Former US President Jimmy Carter said yesterday Hamas leaders told him they would accept a peace agreement negotiated by their rival, Palestinian President Mahmoud Abbas, if Palestinians approved the deal in a vote.

"They said they would accept a Palestinian state on the 1967 borders if approved by Palestinians... even though Hamas might disagree with some terms of the agreement," Carter said in a speech, after talks in Syria and Egypt with Hamas leaders.

"It means that Hamas will not undermine Abbas's efforts to negotiate an agreement and Hamas will accept an agreement if the Palestinians support it in a free vote," he said.

Hamas said after it violently took control of the Gaza Strip in June from Mr Abbas's Fatah faction - prompting him to sack a Hamas-led government - that he was not authorised to talk peace with Israel on behalf of the Palestinians.

Mr Carter and Hamas leader Khaled Meshaal discussed in Damascus on Friday and Saturday how the Islamist group, shunned by Israel and the West, could be drawn into a peace plan and drop its opposition to Mr Abbas's negotiations with the Jewish state.

Mr Carter said that excluding Hamas "is just not working", citing on-going violence along Israel's border with the Gaza Strip.

Hamas has rejected Western calls to recognise Israel, renounce violence and accept existing interim Israeli-Palestinian peace deals.

Mr Carter said that Hamas turned down his proposal for a 30-day unilateral ceasefire with Israel.
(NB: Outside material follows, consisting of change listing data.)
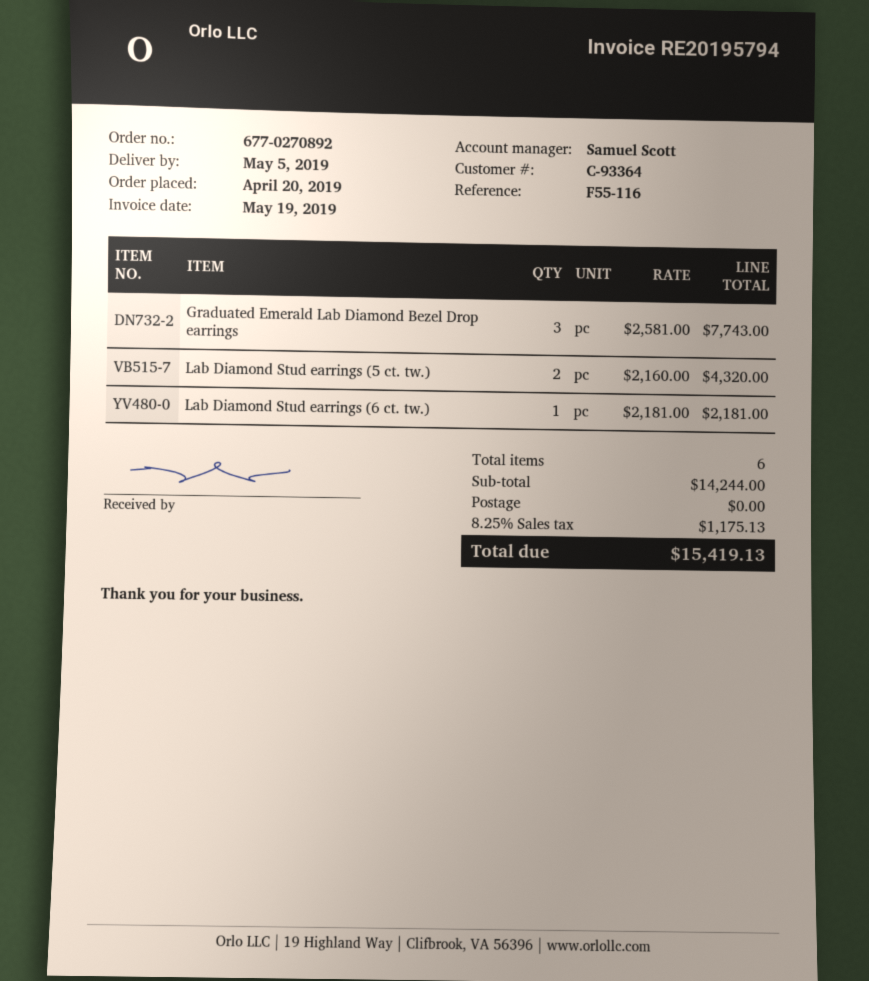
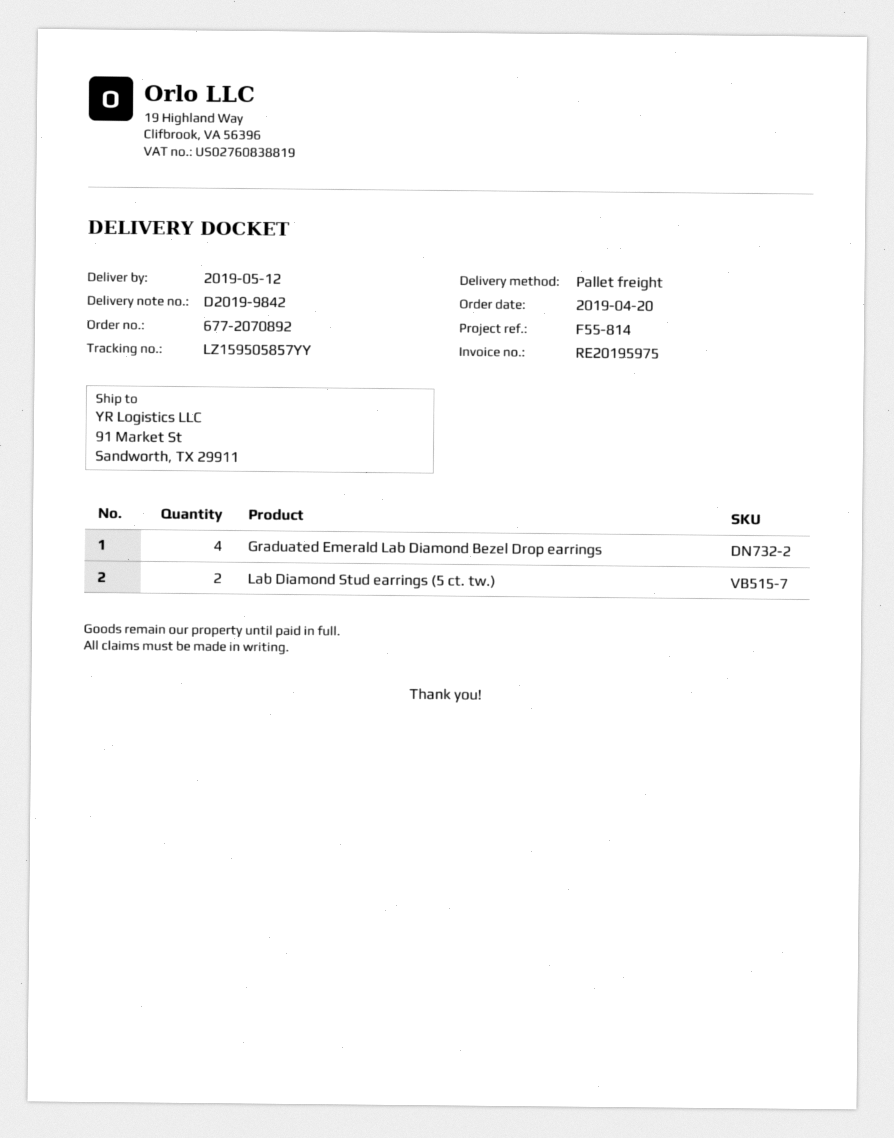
order number: 677-0270892 -> 677-2070892
delivery date: 2019-05-05 -> 2019-05-12
invoice number: RE20195794 -> RE20195975
reference: F55-116 -> F55-814
Graduated Emerald Lab Diamond Bezel Drop earrings: 3 -> 4
Lab Diamond Stud earrings (6 ct. tw.): 1 -> none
He said Hamas did not trust Israel to respond to such a truce.

Mr Carter's willingness to meet officials from Hamas has drawn criticism from Israel and the US, which both regard it as a terrorist group.

"We believe that the problem is not that I met Hamas in Syria," Mr Carter said in his address. "The problem is that Israel and the US refuse to meet with these people, who must be involved."

He said "there's no doubt that both the Arab world and the Palestinians, including Hamas, will accept Israel's right to live in peace within the 1967 borders".

Israel captured the West Bank and the Gaza Strip in the 1967 Middle East war. Mr Abbas wants to establish a Palestinian state in both areas under a peace deal the United States hopes can be reached by the end of this year.

Israel pulled troops and settlers out of the Gaza Strip in 2005 but maintains control of the territory's borders and has tightened its restrictions on the passage of movement and goods since Hamas's takeover.